Updated June 2026
What Is Non-Standard Auto Insurance?
Non-standard auto insurance is coverage sold by carriers specializing in high-risk drivers who don't qualify for standard market rates. Texas assigns drivers to the non-standard market after DUI convictions, license suspensions, at-fault accidents without insurance, or lapses in coverage exceeding 30 days. The policy provides the same liability protections as standard auto insurance — bodily injury and property damage coverage — but at significantly higher premiums reflecting the carrier's increased risk exposure. Most non-standard policies in Texas include SR-22 filing as part of the policy, which the carrier submits electronically to the Texas Department of Public Safety to satisfy reinstatement requirements.
- You receive a DUI conviction in Texas and DPS suspends your license for 90 days. To reinstate, you need SR-22 insurance filed for three years. You don't own a car. A non-standard carrier issues a non-owner liability policy with 30/60/25 limits and files the SR-22 electronically with DPS the same day. Your premium is $95/month for liability-only coverage. After three years with no additional violations, you can move back to the standard market and your rate drops to approximately $65/month for the same coverage.

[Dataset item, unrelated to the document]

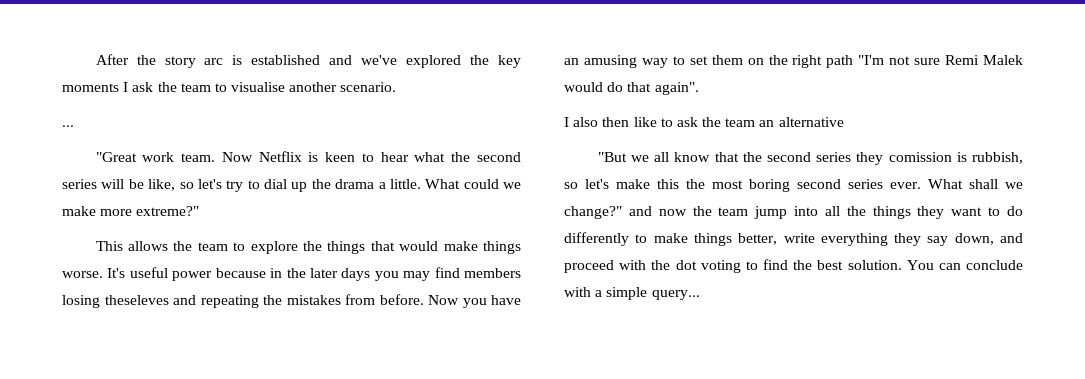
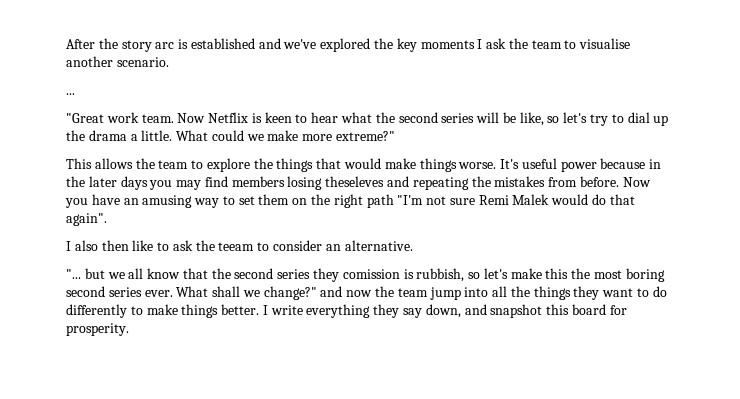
[725,117,844,127] [597,152,627,162] team an alternative // "But -> [218,240,413,251] [66,268,105,279] teeam to consider an alternative. // "... but
[738,233,778,245] better, -> [221,304,268,315] better. I
[564,259,1023,273] [564,287,700,300] proceed with the dot voting to find the best solution. You can conclude with a simple query... -> [490,304,627,318] [66,323,129,336] snapshot this board for prosperity.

- Your insurance lapses for 45 days and DPS suspends your license under the TexasSure program. You own a 2018 sedan. To reinstate, you need continuous coverage and an SR-22 filing. A non-standard carrier issues a liability-only policy with SR-22 for $110/month. You need the SR-22 maintained for two years. If you let this policy lapse even one day, DPS extends your SR-22 requirement and may suspend your license again. Staying continuously insured for the full two-year period allows you to shop standard carriers afterward.
- You have three speeding tickets and one at-fault accident in 18 months. Your standard carrier non-renews your policy. DPS doesn't require SR-22, but no standard carrier will quote you. A non-standard carrier offers liability coverage at $125/month with no SR-22 filing. After 36 months with no new violations, you become eligible for standard market rates again. Non-standard coverage here is a pricing penalty, not a legal requirement — you could drive uninsured legally, but reinstatement after any future suspension will cost significantly more.
Who Needs Non-Standard Auto Insurance?
You need non-standard auto insurance if your license is suspended and DPS requires SR-22 filing to reinstate, if your previous carrier non-renewed you after violations and no standard carrier will quote you, or if you've had a lapse in coverage exceeding 30 days and need to satisfy TexasSure reinstatement conditions. It's also necessary if you need to maintain insurance during your suspension period to avoid extending your SR-22 requirement, even if you're not legally allowed to drive yet.
Check your DPS reinstatement letter first — it states explicitly whether SR-22 is required and for how long. If SR-22 is required, you need non-standard insurance unless a standard carrier will write a policy with SR-22 filing, which is rare but possible for minor violations. If SR-22 isn't required but you need insurance to drive legally, get quotes from both standard and non-standard carriers — you may still qualify for standard rates if your violations are older than 36 months or your license suspension was administrative rather than conviction-based.
How Much Does Non-Standard Auto Insurance Cost?
Non-standard auto insurance in Texas typically costs $85–$150/month for minimum liability coverage with SR-22 filing, or $1,020–$1,800/year, compared to $55–$85/month for standard market drivers with clean records.
- SR-22 filing requirement — carriers charge $15–$25/month more when filing SR-22 with DPS compared to non-SR-22 non-standard policies.
- Conviction type — DUI convictions produce premiums 60–80% higher than suspended license for unpaid tickets or lapsed coverage.
- Time since violation — premiums decrease 10–15% each year you maintain continuous coverage without new violations, even within the non-standard market.
- Non-owner vs owner policy — non-owner SR-22 policies cost 20–30% less than policies covering a specific vehicle because the carrier's property damage exposure is lower.
- County of residence — Harris, Dallas, and Bexar county drivers pay 15–25% more than rural Texas counties due to higher accident and theft rates.
- Coverage limits above minimum — increasing from 30/60/25 to 50/100/50 adds $20–$35/month to non-standard premiums, compared to $10–$15/month in the standard market.